Extracted records
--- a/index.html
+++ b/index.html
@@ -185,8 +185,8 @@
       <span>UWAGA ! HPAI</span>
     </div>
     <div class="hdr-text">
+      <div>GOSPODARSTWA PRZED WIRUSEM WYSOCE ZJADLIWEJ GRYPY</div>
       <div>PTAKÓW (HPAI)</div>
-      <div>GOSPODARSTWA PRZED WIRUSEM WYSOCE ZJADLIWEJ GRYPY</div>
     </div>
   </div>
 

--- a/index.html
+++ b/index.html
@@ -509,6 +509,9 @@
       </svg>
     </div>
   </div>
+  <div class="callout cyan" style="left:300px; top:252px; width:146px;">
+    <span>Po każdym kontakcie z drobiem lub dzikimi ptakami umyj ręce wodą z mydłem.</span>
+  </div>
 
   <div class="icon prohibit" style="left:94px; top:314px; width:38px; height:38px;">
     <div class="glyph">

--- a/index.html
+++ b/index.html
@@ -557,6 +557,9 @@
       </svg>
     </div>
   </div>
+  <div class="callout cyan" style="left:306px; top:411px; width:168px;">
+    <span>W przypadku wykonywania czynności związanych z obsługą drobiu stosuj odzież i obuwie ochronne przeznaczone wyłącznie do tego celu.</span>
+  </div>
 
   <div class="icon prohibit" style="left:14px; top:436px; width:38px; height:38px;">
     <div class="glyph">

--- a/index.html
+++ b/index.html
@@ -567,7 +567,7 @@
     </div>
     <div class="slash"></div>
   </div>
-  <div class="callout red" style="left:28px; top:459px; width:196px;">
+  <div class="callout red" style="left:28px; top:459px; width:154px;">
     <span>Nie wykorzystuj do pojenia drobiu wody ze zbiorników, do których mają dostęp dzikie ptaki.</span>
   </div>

...

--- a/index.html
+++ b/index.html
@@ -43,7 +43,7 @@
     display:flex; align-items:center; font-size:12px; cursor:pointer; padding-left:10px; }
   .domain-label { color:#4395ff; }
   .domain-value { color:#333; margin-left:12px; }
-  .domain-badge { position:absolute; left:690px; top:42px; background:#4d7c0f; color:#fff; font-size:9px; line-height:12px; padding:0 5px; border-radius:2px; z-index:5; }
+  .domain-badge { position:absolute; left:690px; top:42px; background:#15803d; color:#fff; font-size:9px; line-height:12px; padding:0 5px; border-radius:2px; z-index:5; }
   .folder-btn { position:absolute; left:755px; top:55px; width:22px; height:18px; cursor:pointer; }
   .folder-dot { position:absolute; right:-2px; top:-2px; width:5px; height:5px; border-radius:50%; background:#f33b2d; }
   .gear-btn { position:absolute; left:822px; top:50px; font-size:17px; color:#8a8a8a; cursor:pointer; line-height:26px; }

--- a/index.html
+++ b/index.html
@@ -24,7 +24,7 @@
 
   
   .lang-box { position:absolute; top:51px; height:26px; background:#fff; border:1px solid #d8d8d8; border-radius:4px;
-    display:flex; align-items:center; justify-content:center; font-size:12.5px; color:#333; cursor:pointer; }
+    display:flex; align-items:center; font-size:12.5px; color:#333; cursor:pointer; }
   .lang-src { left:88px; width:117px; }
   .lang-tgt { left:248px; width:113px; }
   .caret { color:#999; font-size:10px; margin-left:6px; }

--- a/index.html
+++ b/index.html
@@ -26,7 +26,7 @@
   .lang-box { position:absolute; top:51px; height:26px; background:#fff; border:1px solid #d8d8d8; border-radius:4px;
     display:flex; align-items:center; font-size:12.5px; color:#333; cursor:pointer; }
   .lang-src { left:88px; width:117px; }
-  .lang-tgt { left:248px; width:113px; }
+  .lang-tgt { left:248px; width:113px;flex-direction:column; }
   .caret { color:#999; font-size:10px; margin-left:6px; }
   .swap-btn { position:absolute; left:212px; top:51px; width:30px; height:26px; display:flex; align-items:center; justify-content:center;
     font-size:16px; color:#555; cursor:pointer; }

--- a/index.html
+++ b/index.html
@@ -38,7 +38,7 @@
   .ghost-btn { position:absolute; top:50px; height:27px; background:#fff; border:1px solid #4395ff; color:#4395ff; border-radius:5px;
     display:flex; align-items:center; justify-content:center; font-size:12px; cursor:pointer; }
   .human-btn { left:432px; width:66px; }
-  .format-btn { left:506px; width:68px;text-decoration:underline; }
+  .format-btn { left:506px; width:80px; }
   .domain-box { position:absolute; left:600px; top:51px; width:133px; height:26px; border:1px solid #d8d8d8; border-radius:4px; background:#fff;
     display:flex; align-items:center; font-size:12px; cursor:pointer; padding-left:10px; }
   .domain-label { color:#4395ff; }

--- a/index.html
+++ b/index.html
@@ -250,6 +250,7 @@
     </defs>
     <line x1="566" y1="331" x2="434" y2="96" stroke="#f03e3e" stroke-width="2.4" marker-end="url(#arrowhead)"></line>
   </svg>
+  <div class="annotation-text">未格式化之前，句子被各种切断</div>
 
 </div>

EXERCISE -> Check every line of the records above for the string "span". Copy those that hold it.

TASK RESPONSE ->
       <span>UWAGA ! HPAI</span>
+    <span>Po każdym kontakcie z drobiem lub dzikimi ptakami umyj ręce wodą z mydłem.</span>
+    <span>W przypadku wykonywania czynności związanych z obsługą drobiu stosuj odzież i obuwie ochronne przeznaczone wyłącznie do tego celu.</span>
     <span>Nie wykorzystuj do pojenia drobiu wody ze zbiorników, do których mają dostęp dzikie ptaki.</span>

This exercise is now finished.